*** Opening of TASK DATA ***
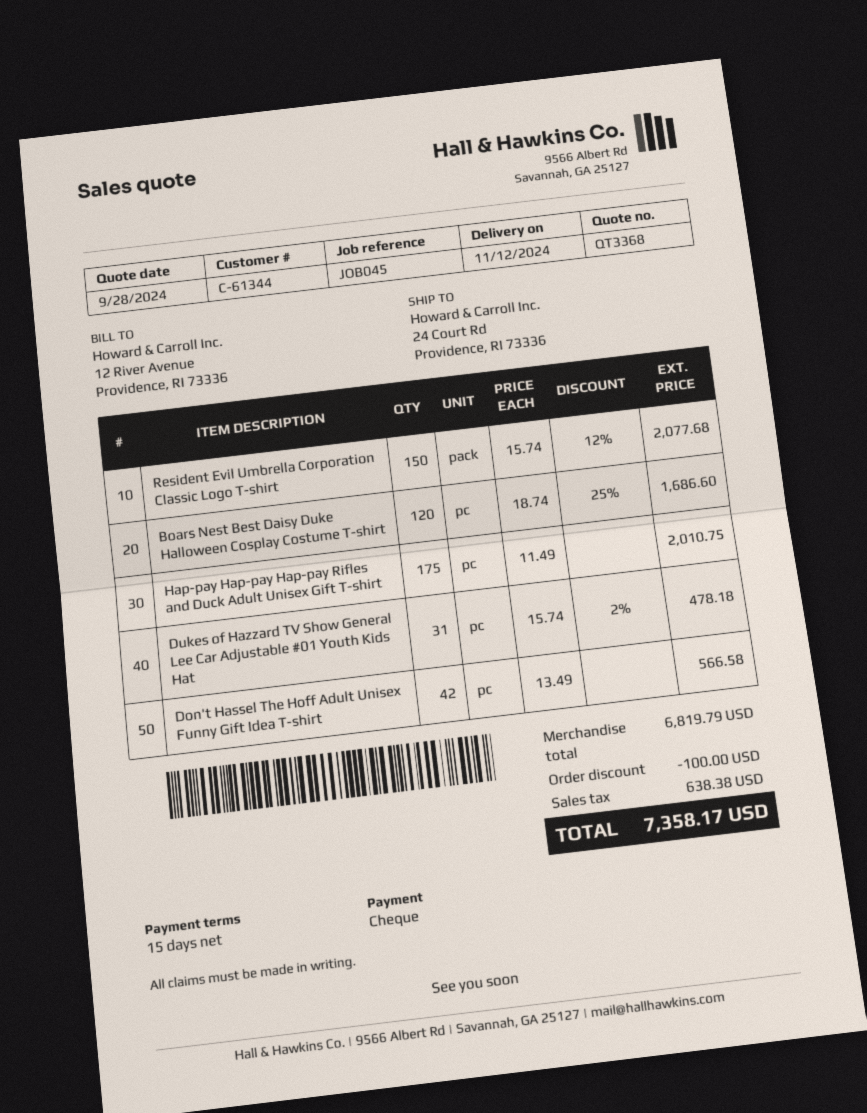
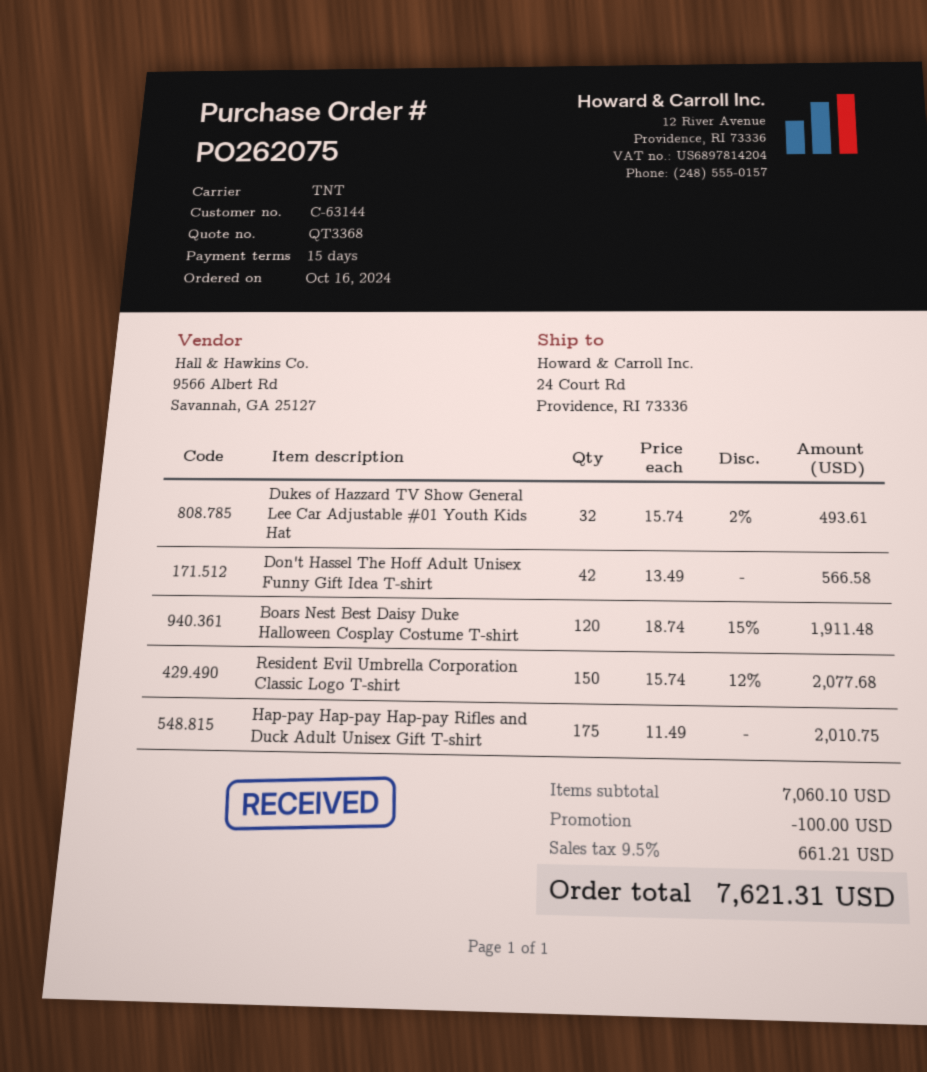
customer number: C-61344 -> C-63144
Boars Nest Best Daisy Duke Halloween Cosplay Costume T-shirt: 120 x 18.74 - 25% = 1686.60 -> 120 x 18.74 - 15% = 1911.48
Dukes of Hazzard TV Show General Lee Car Adjustable #01 Youth Kids Hat: 31 x 15.74 - 2% = 478.18 -> 32 x 15.74 - 2% = 493.61
subtotal: 6819.79 -> 7060.10
tax: 638.38 -> 661.21
total: 7358.17 -> 7621.31

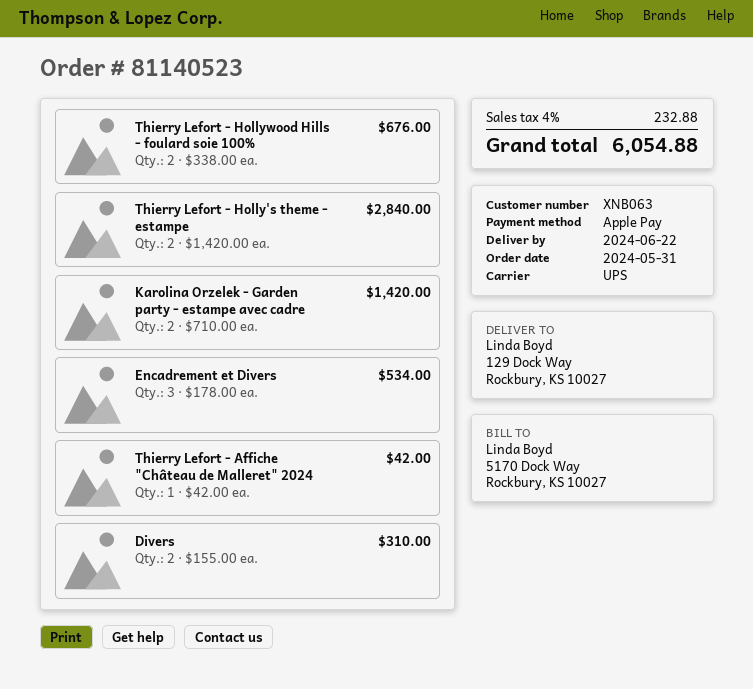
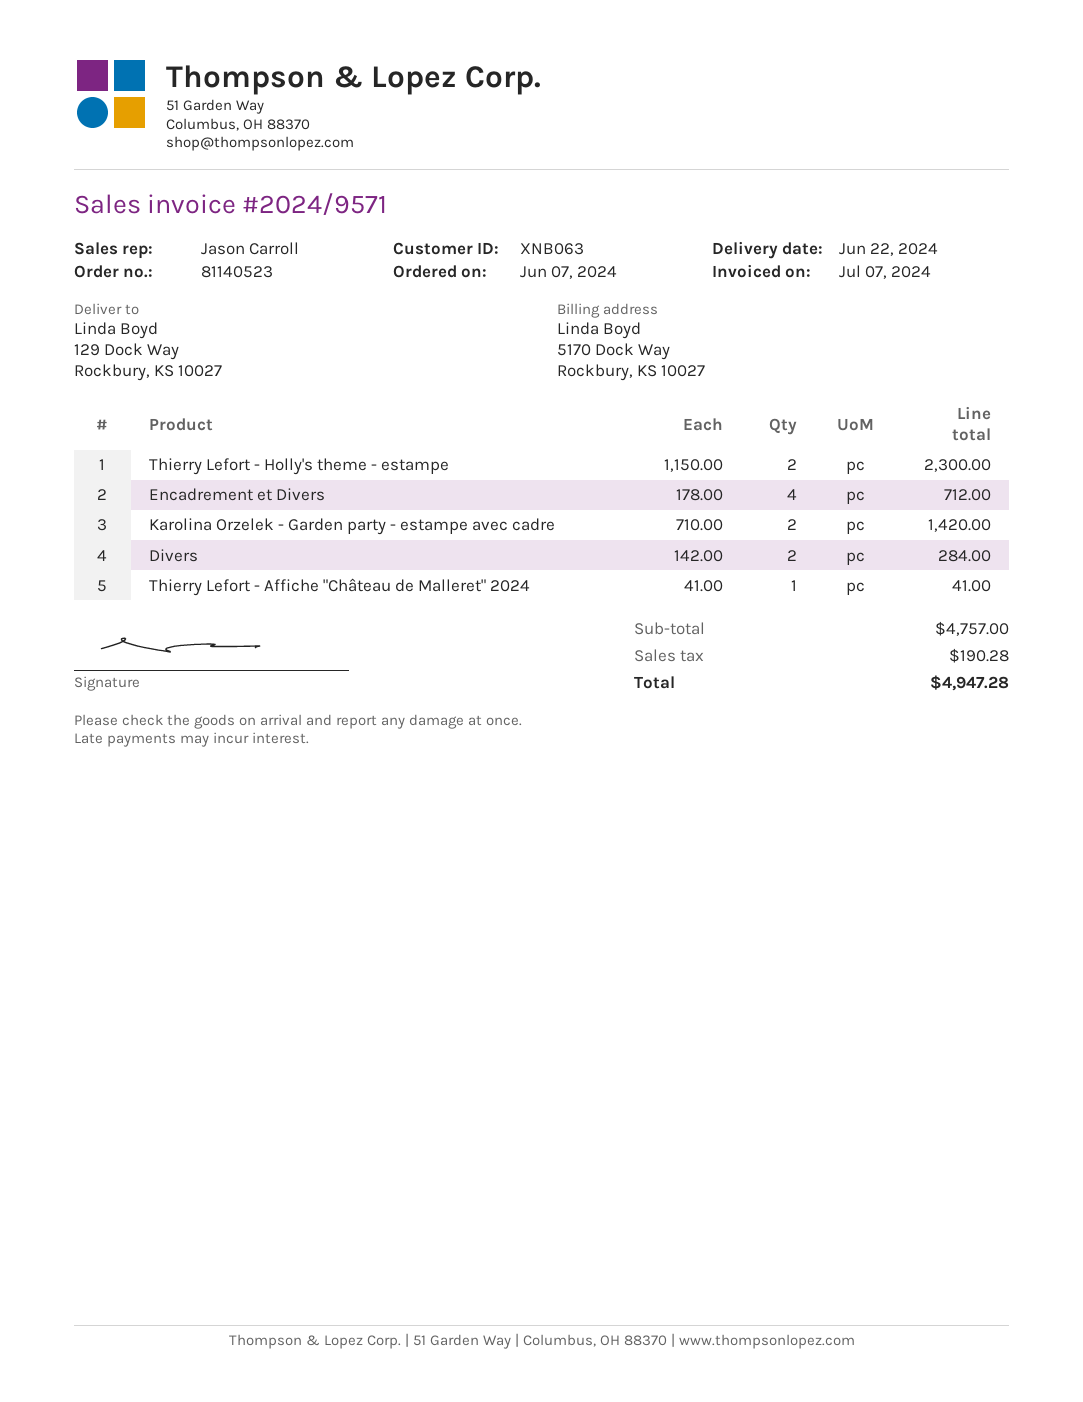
order date: 2024-05-31 -> 2024-06-07
Thierry Lefort - Hollywood Hills - foulard soie 100%: 2 x 338.00 = 676.00 -> none
Thierry Lefort - Holly's theme - estampe: 2 x 1420.00 = 2840.00 -> 2 x 1150.00 = 2300.00
Encadrement et Divers: 3 x 178.00 = 534.00 -> 4 x 178.00 = 712.00
Thierry Lefort - Affiche "Château de Malleret" 2024: 1 x 42.00 = 42.00 -> 1 x 41.00 = 41.00
Divers: 2 x 155.00 = 310.00 -> 2 x 142.00 = 284.00
tax: 232.88 -> 190.28
total: 6054.88 -> 4947.28

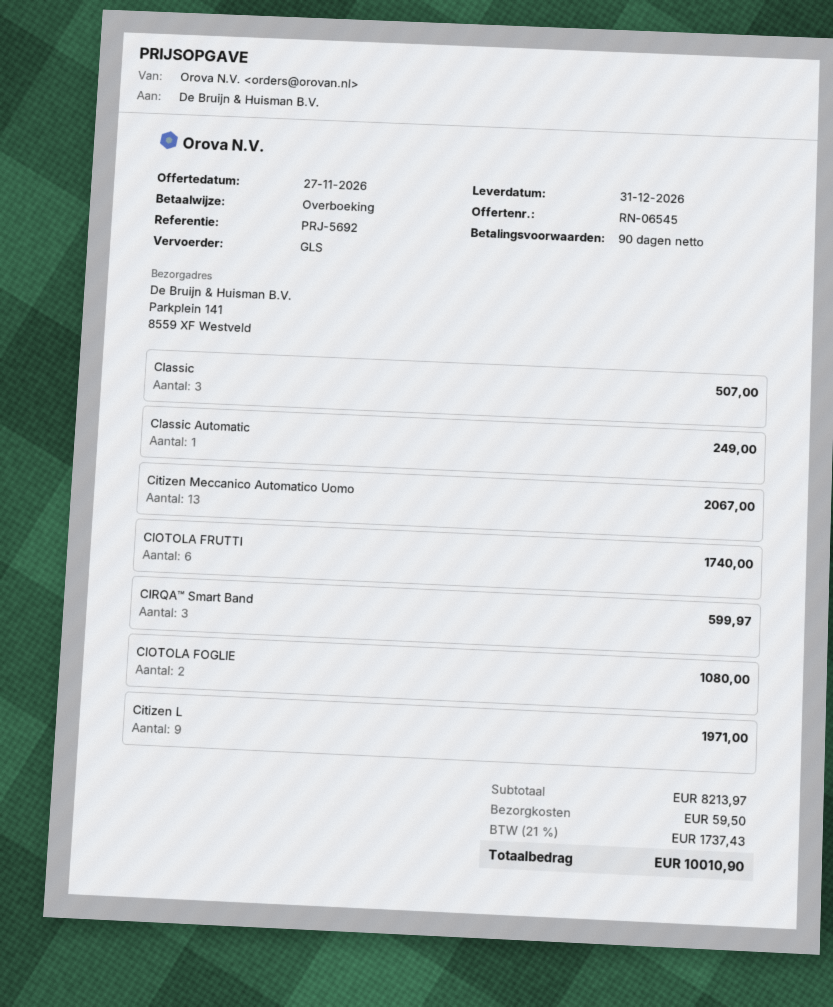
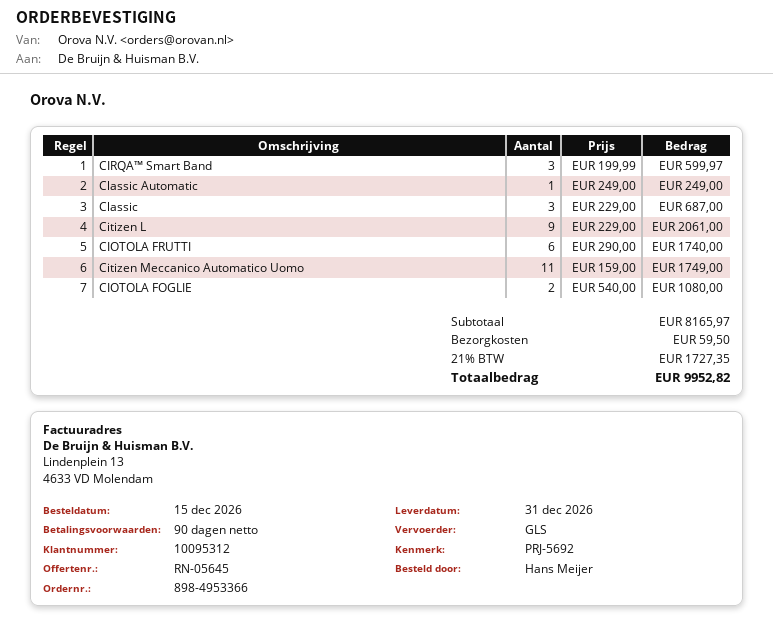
quote number: RN-06545 -> RN-05645
Classic: 3 for 507.00 -> 3 for 687.00
Citizen Meccanico Automatico Uomo: 13 for 2067.00 -> 11 for 1749.00
Citizen L: 9 for 1971.00 -> 9 for 2061.00
subtotal: 8213.97 -> 8165.97
tax: 21% = 1737.43 -> 21% = 1727.35
total: 10010.90 -> 9952.82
*** Close of TASK DATA ***
Look through the entries above and say how many lines hold the word "Thierry", giving the number alone.

_FINAL ANSWER:_
3